琉璃盯着面前意味着从此失去自由身的合卺酒,犹豫着不肯接,“侯爷,我,我戒酒了,你不是不让喝嘛!”
“明天再戒,今晚这个酒必须得喝。”萧沛端着酒杯的手一顿,看着琉璃躲闪的眼神,双眸不由一沉,这个铁石心肠的女人,究竟要怎么才能焐热她的心。
“我觉得,我们应该等到真正大婚的时候,再…唔……”琉璃话还没说完,就被萧沛勾着脖颈往前。
萧沛的俊脸出现在眼前,紧接着一双温暖柔软的唇强势来袭,呼吸被夺,一股辛辣的酒味滑进喉咙。
萧沛疯狂侵袭着琉璃的柔软,惩罚的在她唇间流连,直到她呼吸不畅,这才依依不舍的将人放开,沙哑着声音开口:“我此生只认定你一人,阿璃,你逃不掉的。”

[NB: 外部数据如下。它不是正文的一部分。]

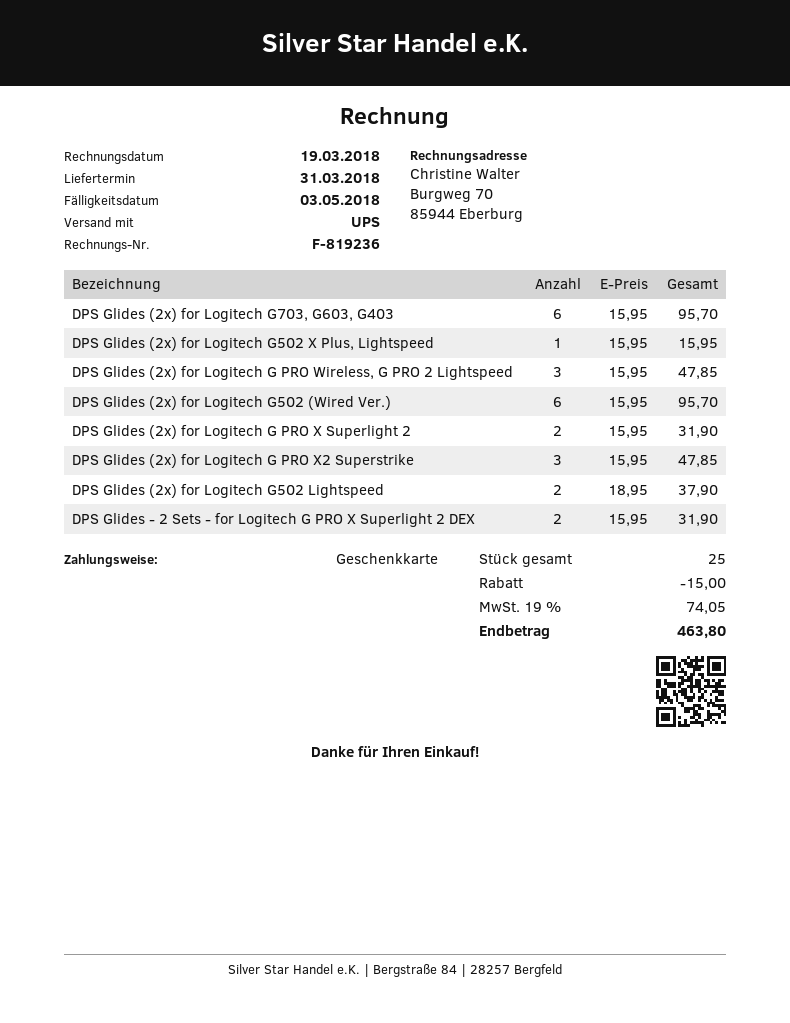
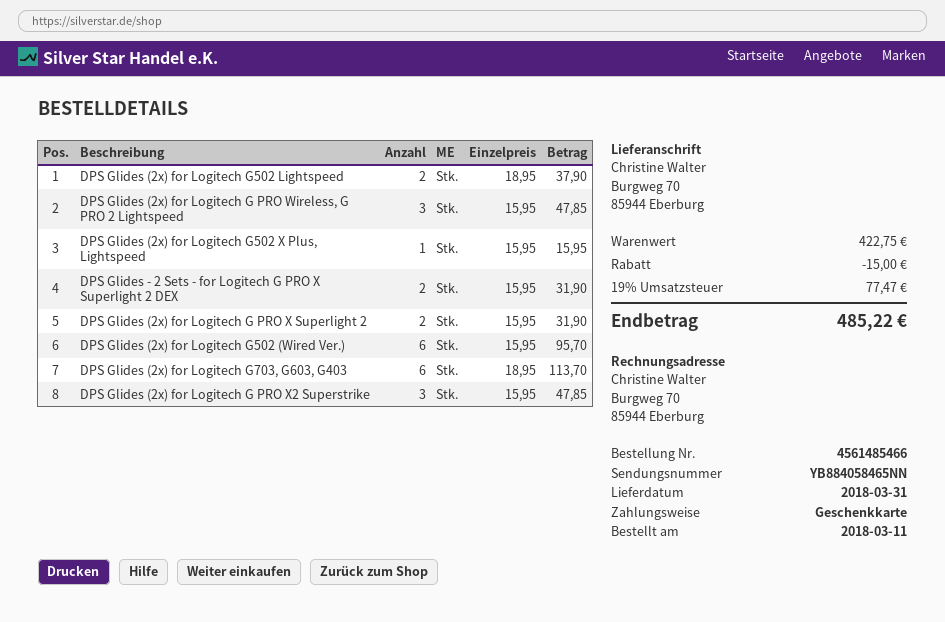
DPS Glides (2x) for Logitech G703, G603, G403: 6 x 15.95 = 95.70 -> 6 x 18.95 = 113.70
tax: 19% = 74.05 -> 19% = 77.47
total: 463.80 -> 485.22

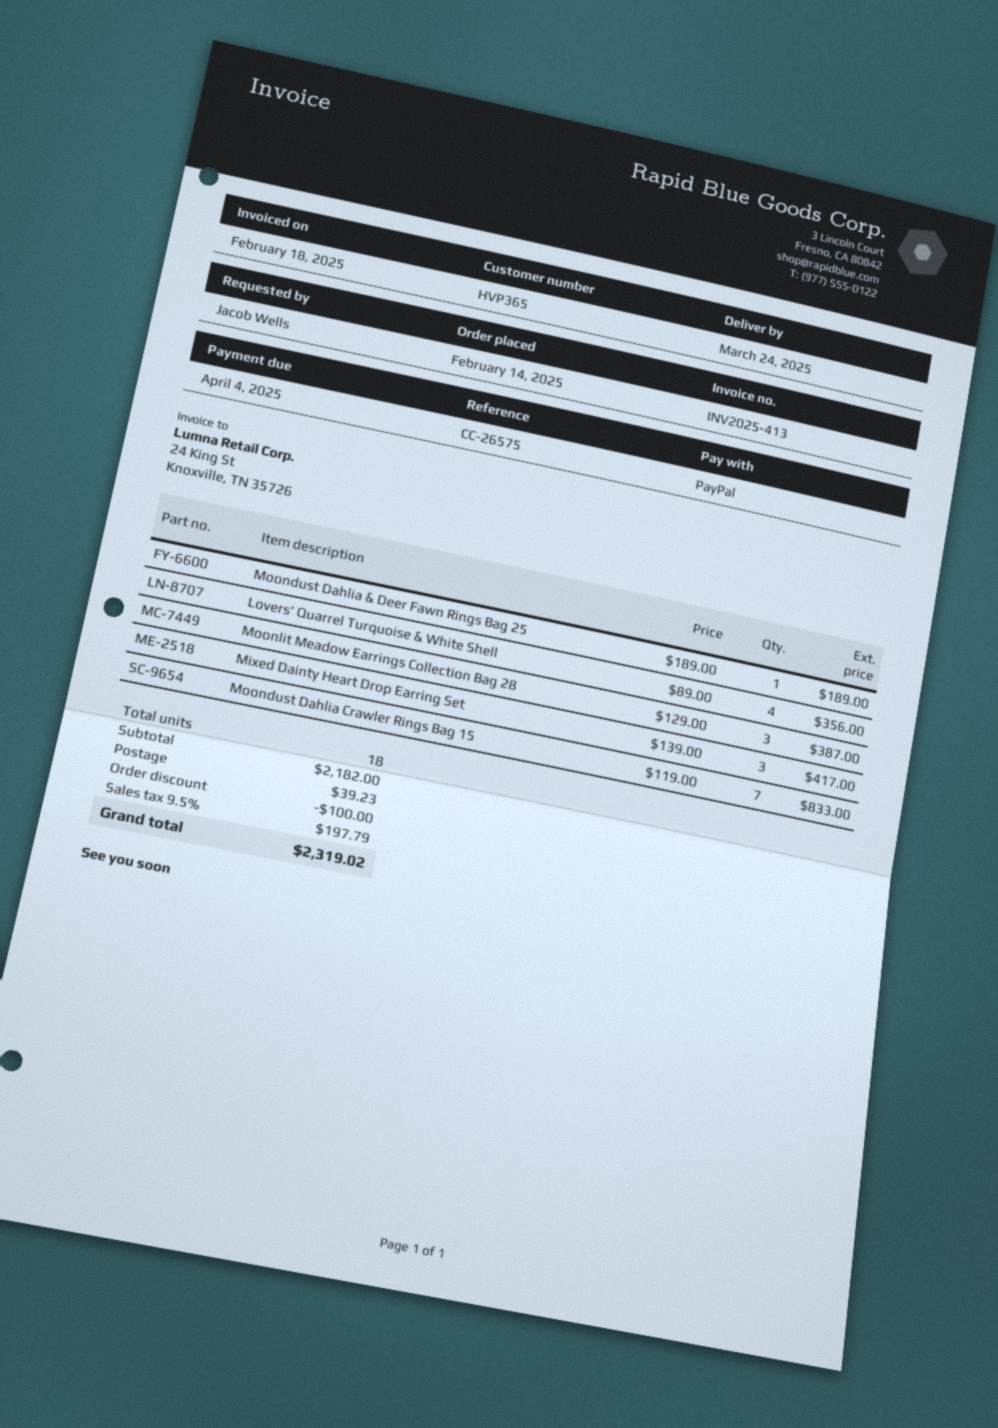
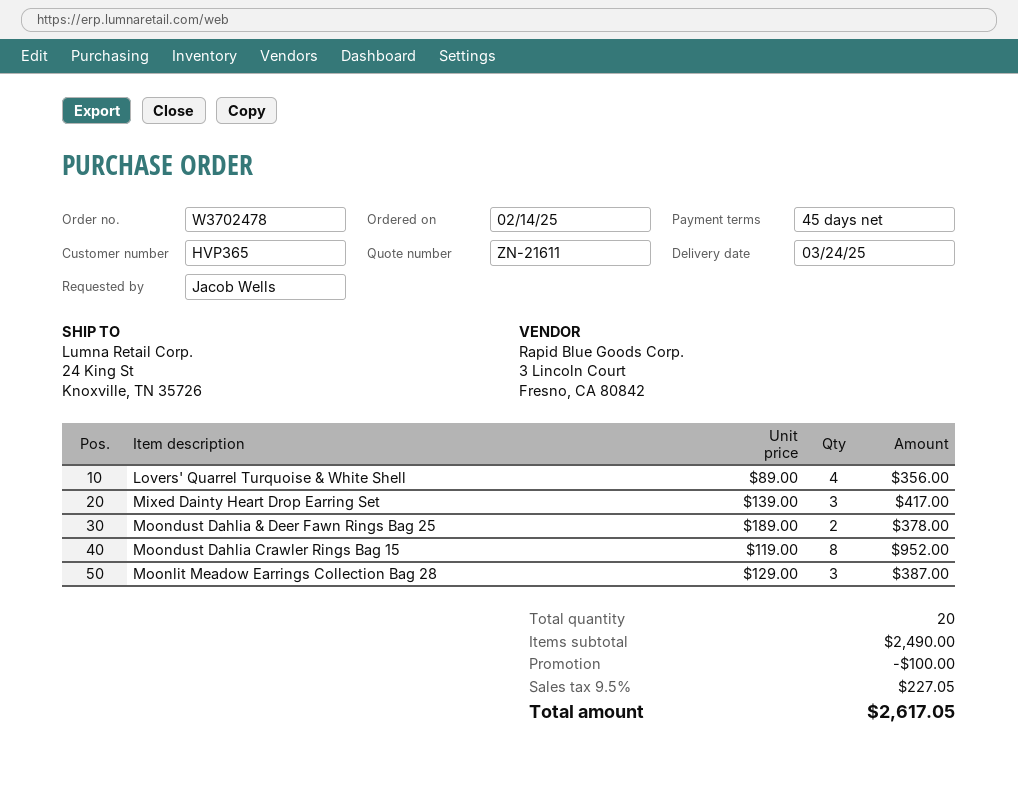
Moondust Dahlia & Deer Fawn Rings Bag 25: 1 x 189.00 = 189.00 -> 2 x 189.00 = 378.00
Moondust Dahlia Crawler Rings Bag 15: 7 x 119.00 = 833.00 -> 8 x 119.00 = 952.00
total quantity: 18 -> 20
subtotal: 2182.00 -> 2490.00
shipping: 39.23 -> none
tax: 9.5% = 197.79 -> 9.5% = 227.05
total: 2319.02 -> 2617.05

琉璃红着脸挣脱开,喘着粗气瞪他,“你,你别吹牛,你的一生还长着呢,现在说这些,也不怕打脸。”
“我要怎么做你才能相信我?”萧沛满眼的无奈,语气里透着一丝落寞。
“酒也喝了,我要吃饭。”琉璃若无其事的拿起筷子低头夹菜。
未来太遥远誓言太虚无,人心隔肚皮,她实在不知该怎么全心全意去相信一个人,她唯一能信的就只有她自己。
月上柳梢头,青松院里仍旧亮着灯。
“什么他们竟然好端端的回来了?这怎么可能?”岑氏一脸气恼的盯着屋外,原以为他们今日进宫定然会受到责罚,却不曾想陛下竟有一次轻易放过他。

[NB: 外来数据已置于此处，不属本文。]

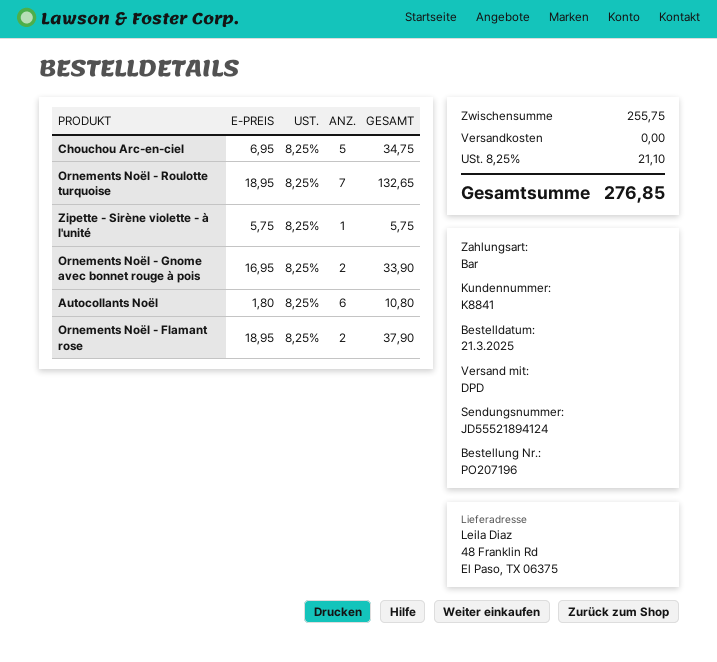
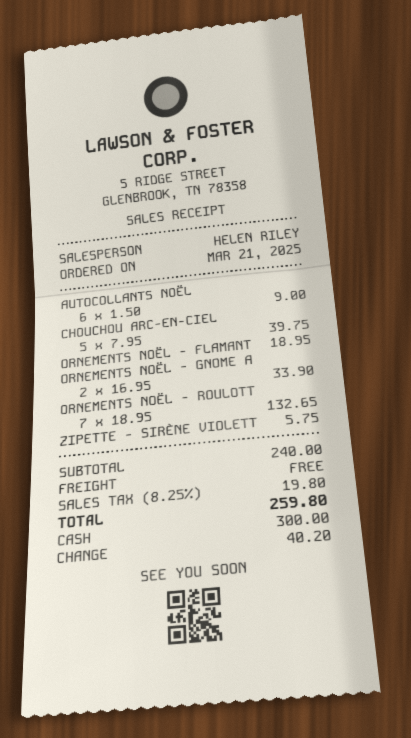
Chouchou Arc-en-ciel: 5 x 6.95 = 34.75 -> 5 x 7.95 = 39.75
Autocollants Noël: 6 x 1.80 = 10.80 -> 6 x 1.50 = 9.00
Ornements Noël - Flamant rose: 2 x 18.95 = 37.90 -> 1 x 18.95 = 18.95
subtotal: 255.75 -> 240.00
tax: 8.25% = 21.10 -> 8.25% = 19.80
total: 276.85 -> 259.80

陛下一向最疼爱崇安公主,事关公主的未来,陛下怎么可能放过他。
吴嬷嬷犹豫了一瞬,忙又躬身上前,“不止如此,奴婢还瞧见琼华院的下人们进进出出,添置了不少成婚需要的东西,看着像是要办喜事的模样。”
“不,不可能,陛下怎会同意他娶一个声名狼藉的贱籍女子,士庶不通婚,陛下再怎么宠爱他,也不会违背礼制。”

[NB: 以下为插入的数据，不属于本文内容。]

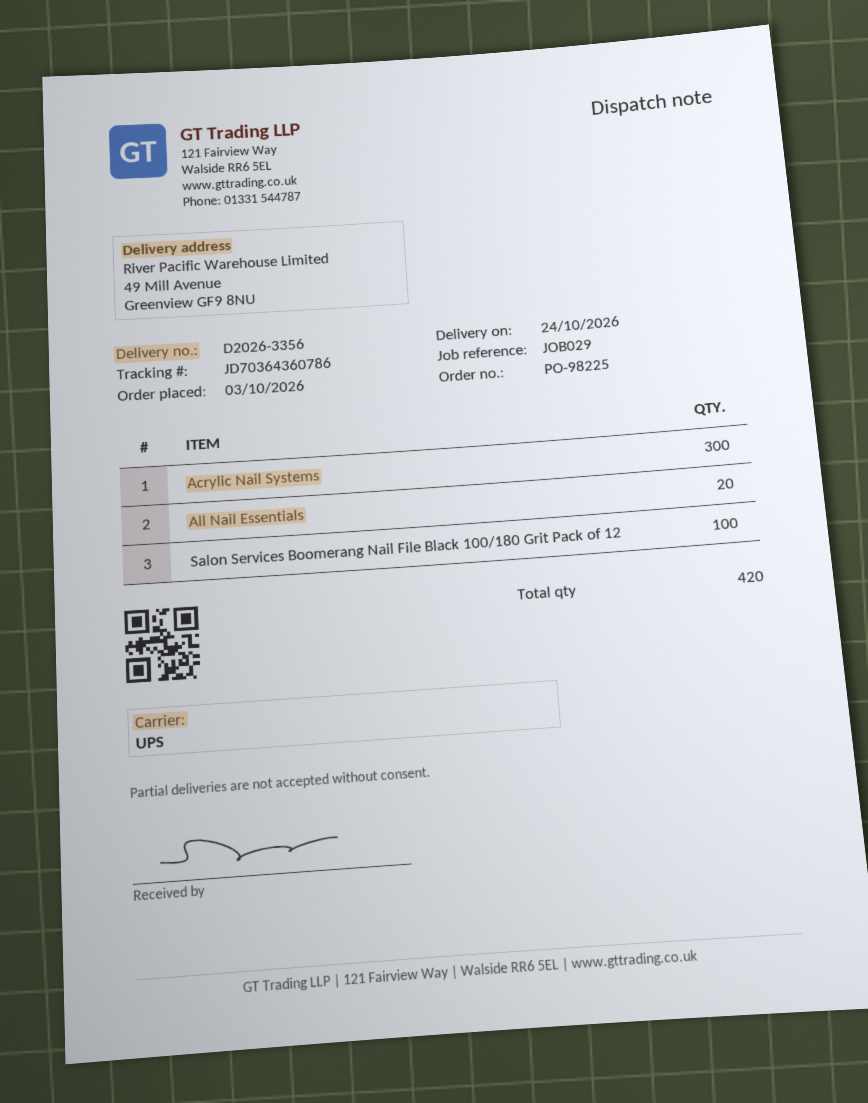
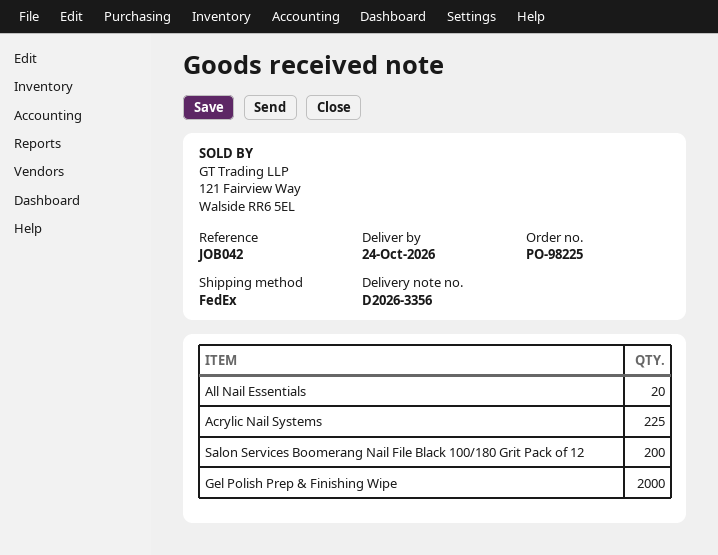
reference: JOB029 -> JOB042
shipping method: UPS -> FedEx
Acrylic Nail Systems: 300 -> 225
Salon Services Boomerang Nail File Black 100/180 Grit Pack of 12: 100 -> 200
Gel Polish Prep & Finishing Wipe: none -> 2000

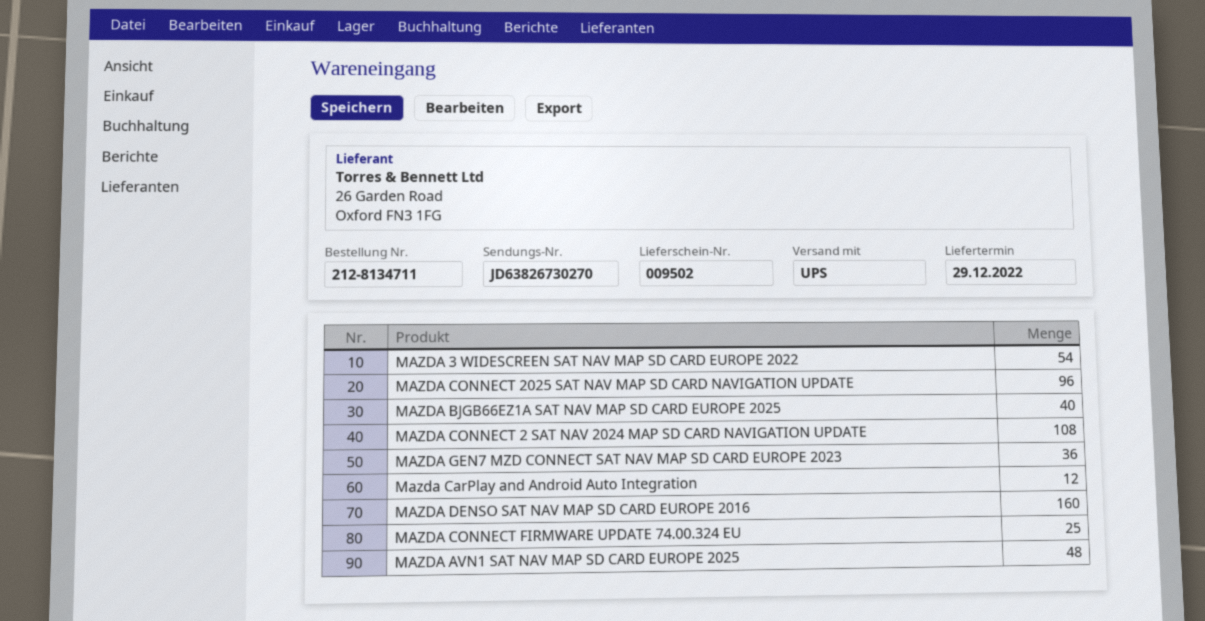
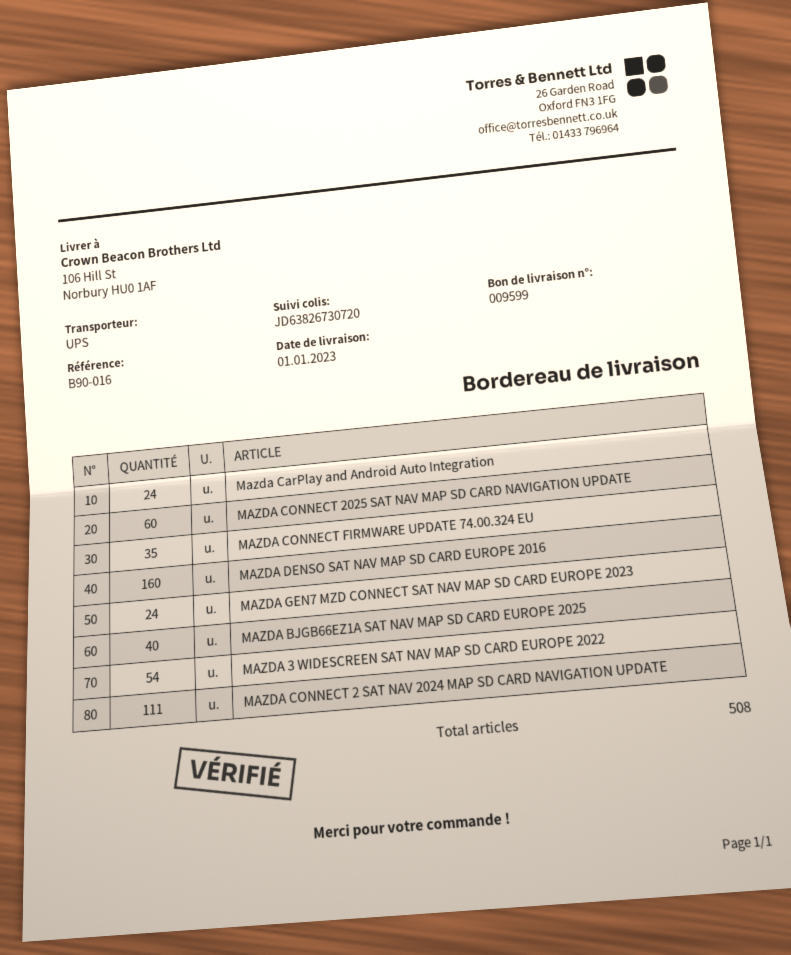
delivery note number: 009502 -> 009599
delivery date: 2022-12-29 -> 2023-01-01
tracking number: JD63826730270 -> JD63826730720
MAZDA CONNECT 2025 SAT NAV MAP SD CARD NAVIGATION UPDATE: 96 -> 60
MAZDA CONNECT 2 SAT NAV 2024 MAP SD CARD NAVIGATION UPDATE: 108 -> 111
MAZDA GEN7 MZD CONNECT SAT NAV MAP SD CARD EUROPE 2023: 36 -> 24
Mazda CarPlay and Android Auto Integration: 12 -> 24
MAZDA CONNECT FIRMWARE UPDATE 74.00.324 EU: 25 -> 35
MAZDA AVN1 SAT NAV MAP SD CARD EUROPE 2025: 48 -> none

岑氏越想越气,双手不由握紧,“早知他这么难对付,当初无论如何,我都该拦住我那拎不清的儿子,不该让他进宫面圣求情,如今倒好,他羽翼丰满又得陛下重用,比之他那个死鬼爹还要得陛下宠爱,想要对付他更是难上加难。”
“既然动不得他,何不从他身边人下手,如今他也有了软肋,并非铜墙铁骨一块,对付不了他,难道还对付不了一个通房妾室?”林嬷嬷站在一边劝慰。
“老夫人何必为此气坏了身子,父子天性,他父亲是个多情的,奴婢瞧着如今的永宁侯也有几分他父亲的影子。”
后宅女子统归老夫人管,一个妾室,还收拾不了她?
“不错,奴婢瞧着二郎君对那丫头很是上心,既然动不得二郎君,从他的身边人下手,即便不能伤其身,也能催其心魂。”
岑氏闻言嘴角缓缓上扬,双眸闪过一抹算计,看来,还是这招屡试不爽。